(Screenshot and code edit data)
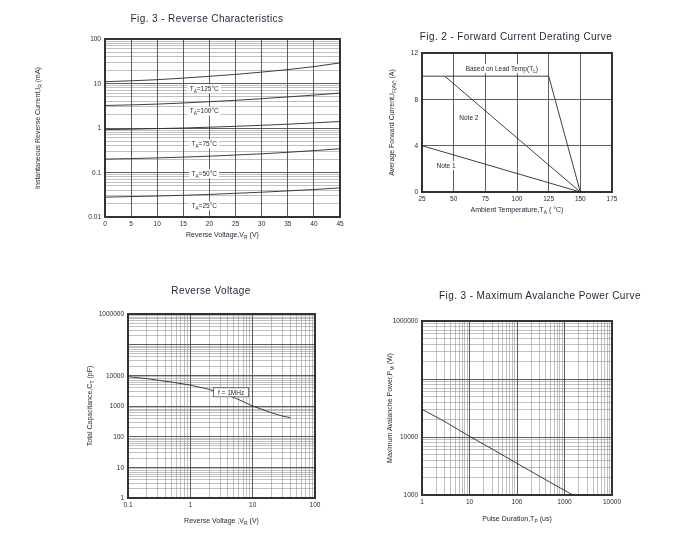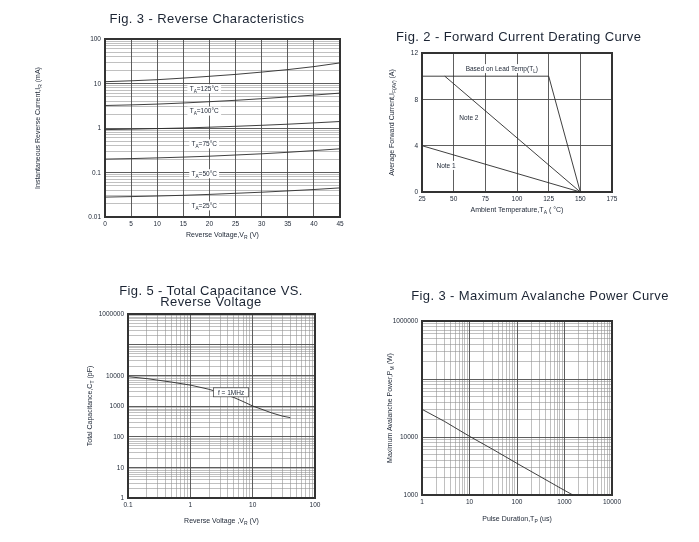--- a/index.html
+++ b/index.html
@@ -1,35 +1,34 @@
 <!DOCTYPE html>
 <html><head>
 <meta charset="utf-8">
 <style>
   html,body{margin:0;padding:0;background:#ffffff;}
   body{
     position:relative;width:699px;height:542px;overflow:hidden;
     font-family:"Liberation Sans", sans-serif;color:#1b2433;
   }
   .fig-title{
-    position:absolute;font-size:13px;letter-spacing:.4px;color:#1b2433;
+    position:absolute;font-size:10px;letter-spacing:.4px;color:#1b2433;
     text-align:center;line-height:11px;white-space:nowrap;
   }
   .fig-title div{white-space:nowrap;}
   svg{position:absolute;}
 </style>
 </head>
 <body>
 
 <div class="fig-title" style="left:30px;top:13px;width:354px;">Fig. 3 - Reverse Characteristics</div>
 
 <div class="fig-title" style="left:396px;top:31px;width:240px;">Fig. 2 - Forward Current Derating Curve</div>
 
 <div class="fig-title" style="left:96px;top:285px;width:230px;">
-  <div>Fig. 5 - Total Capacitance VS.</div>
   <div>Reverse Voltage</div>
 </div>
 
 <div class="fig-title" style="left:410px;top:290px;width:260px;">Fig. 3 - Maximum Avalanche Power Curve</div>
 
 <svg id="fig3" style="left:30px;top:30px;" width="345" height="218" viewBox="0 0 345 218">
     <line x1="75" x2="310" y1="173.6" y2="173.6" stroke="#8c8c8c" stroke-width="0.55" shape-rendering="crispEdges"></line>
     <line x1="75" x2="310" y1="165.8" y2="165.8" stroke="#8c8c8c" stroke-width="0.55" shape-rendering="crispEdges"></line>
     <line x1="75" x2="310" y1="160.2" y2="160.2" stroke="#8c8c8c" stroke-width="0.55" shape-rendering="crispEdges"></line>
     <line x1="75" x2="310" y1="155.9" y2="155.9" stroke="#8c8c8c" stroke-width="0.55" shape-rendering="crispEdges"></line>

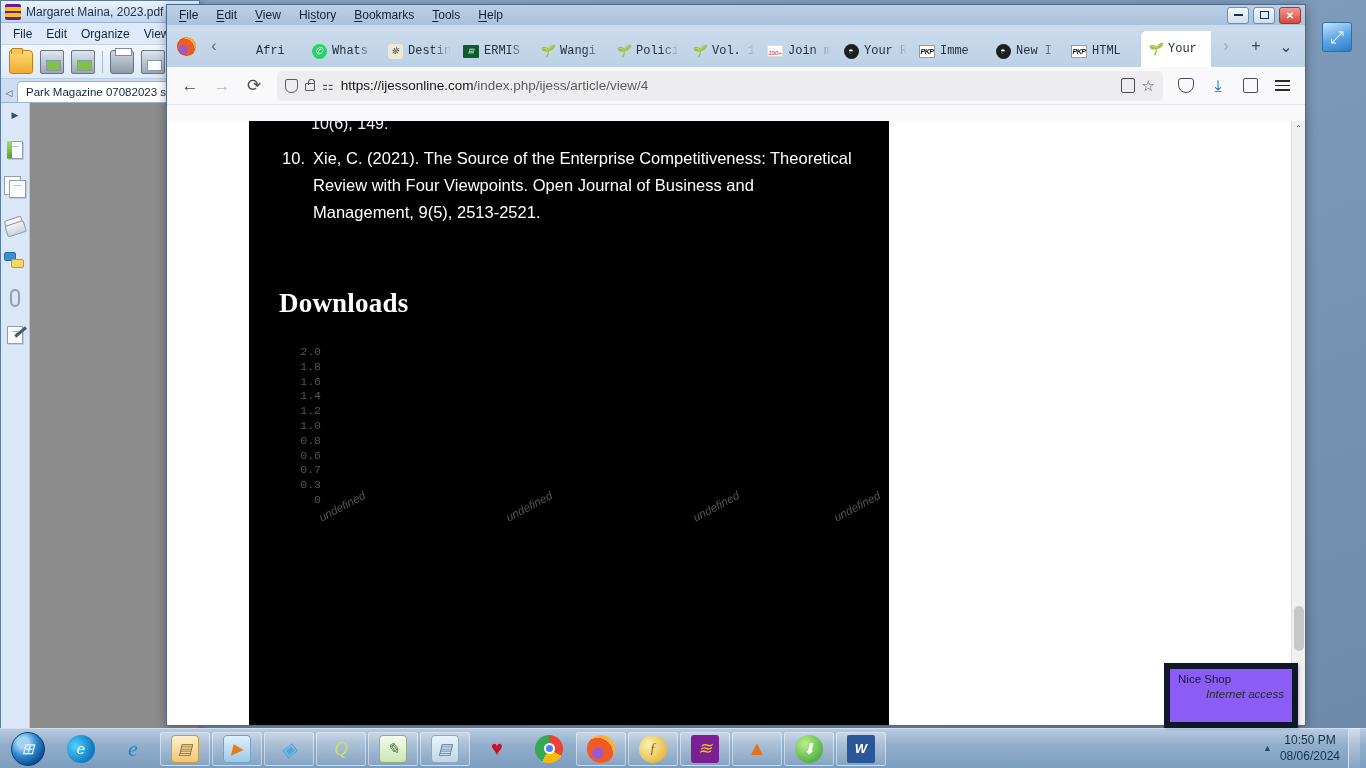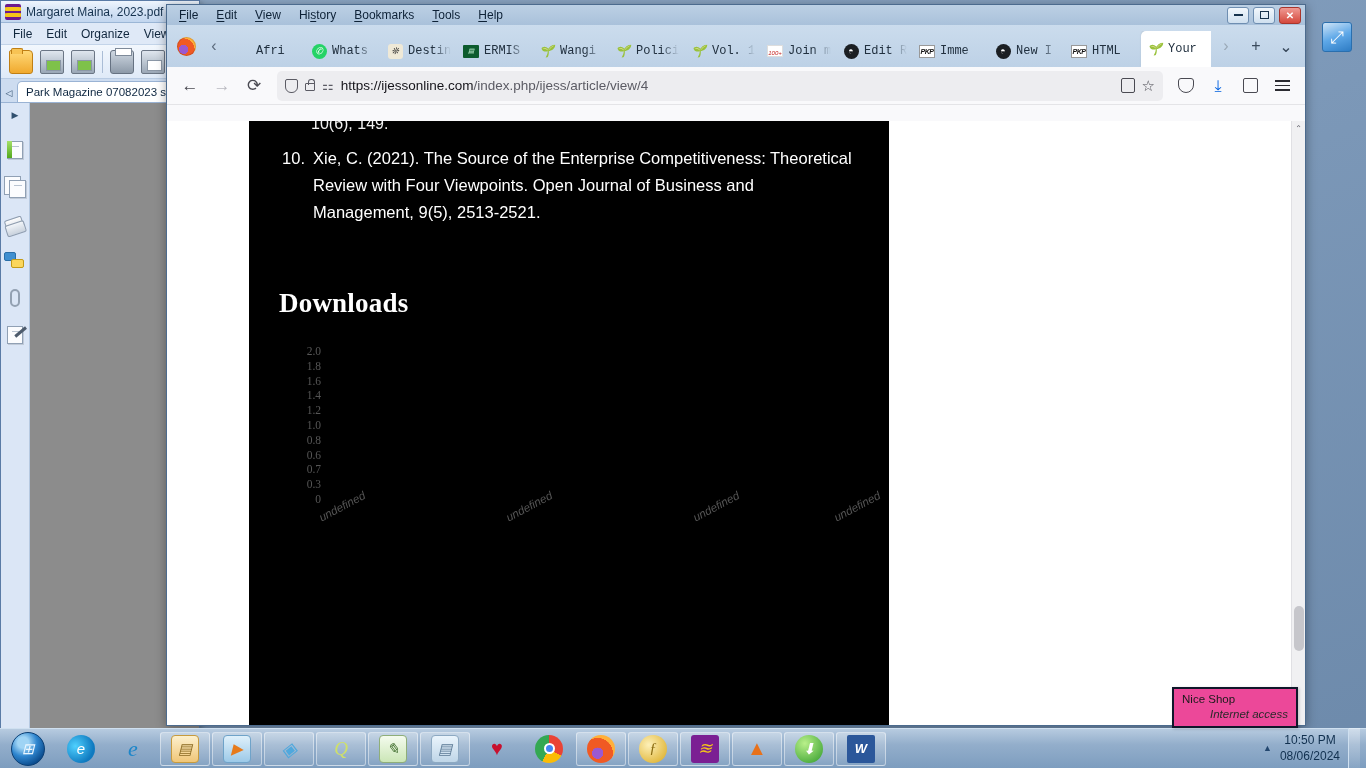--- a/index.html
+++ b/index.html
@@ -256,21 +256,21 @@
   }
   .chart {
     position: relative; height: 360px; margin-top: 26px;
   }
   .yaxis {
     position: absolute; left: 8px; top: 0; width: 34px;
     display: flex; flex-direction: column; gap: 0;
   }
   .yaxis div {
     height: 14.8px; font-size: 11.5px; color: #565656; text-align: right;
-    font-family: Liberation Serif, serif;
+    font-family: Liberation Mono, monospace;
   }
   .xaxis { position: absolute; left: 20px; right: 0; top: 168px; height: 60px; }
   .xaxis span {
     position: absolute; font-size: 11.5px; color: #555; font-style: italic;
     transform: rotate(-28deg); transform-origin: left top; white-space: nowrap;
   }
 
   .ff-scrollbar {
     width: 14px; background: #f0f0f2; border-left: 1px solid #e0e0e4;
     position: relative; display: flex; flex-direction: column; align-items: center;
@@ -304,21 +304,21 @@
   .tray {
     position: absolute; right: 0; bottom: 0; height: 40px; display: flex; align-items: center;
     gap: 8px; padding: 0 6px 0 10px;
   }
   .tray .caret { color: #23476f; font-size: 9px; }
   .clock { color: #11304f; font-size: 12px; line-height: 16px; text-align: center; }
   .show-desktop { width: 12px; height: 40px; background: linear-gradient(rgba(255,255,255,.35),rgba(255,255,255,.08)); border-left: 1px solid #cfe0f0; }
 
   .tooltip {
     position: absolute; right: 68px; bottom: 40px;
-    background: #ec4899; border: 2px solid #0f172a; padding: 3px 8px 4px;
+    background: #8b5cf6; border: 6px solid #0f172a; padding: 3px 8px 20px;
     font-size: 11.5px; color: #1b1b1b; line-height: 15px;
     box-shadow: 1px 1px 3px rgba(0,0,0,.2);
   }
   .tooltip em { font-style: italic; color: #2a2a2a; margin-left: 28px; }
 </style>
 </head>
 <body>
 
 <div id="root">
 
@@ -459,21 +459,21 @@
         <div class="tab">
           <span class="favicon">
               <i class="fav-gmail">100+</i>
             </span>
           <span class="label">Join m</span>
         </div>
         <div class="tab">
           <span class="favicon">
               <i class="fav-gh">◓</i>
             </span>
-          <span class="label">Edit R</span>
+          <span class="label">Your R</span>
         </div>
         <div class="tab">
           <span class="favicon">
               <i class="fav-pkp">PKP</i>
             </span>
           <span class="label">Imme</span>
         </div>
         <div class="tab">
           <span class="favicon">
               <i class="fav-gh">◓</i>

AIM OF THE TASK
Pick every line of the data that includes the string "shape".

OUTPUT FOR THIS EXERCISE
     <line x1="75" x2="310" y1="173.6" y2="173.6" stroke="#8c8c8c" stroke-width="0.55" shape-rendering="crispEdges"></line>
     <line x1="75" x2="310" y1="165.8" y2="165.8" stroke="#8c8c8c" stroke-width="0.55" shape-rendering="crispEdges"></line>
     <line x1="75" x2="310" y1="160.2" y2="160.2" stroke="#8c8c8c" stroke-width="0.55" shape-rendering="crispEdges"></line>
     <line x1="75" x2="310" y1="155.9" y2="155.9" stroke="#8c8c8c" stroke-width="0.55" shape-rendering="crispEdges"></line>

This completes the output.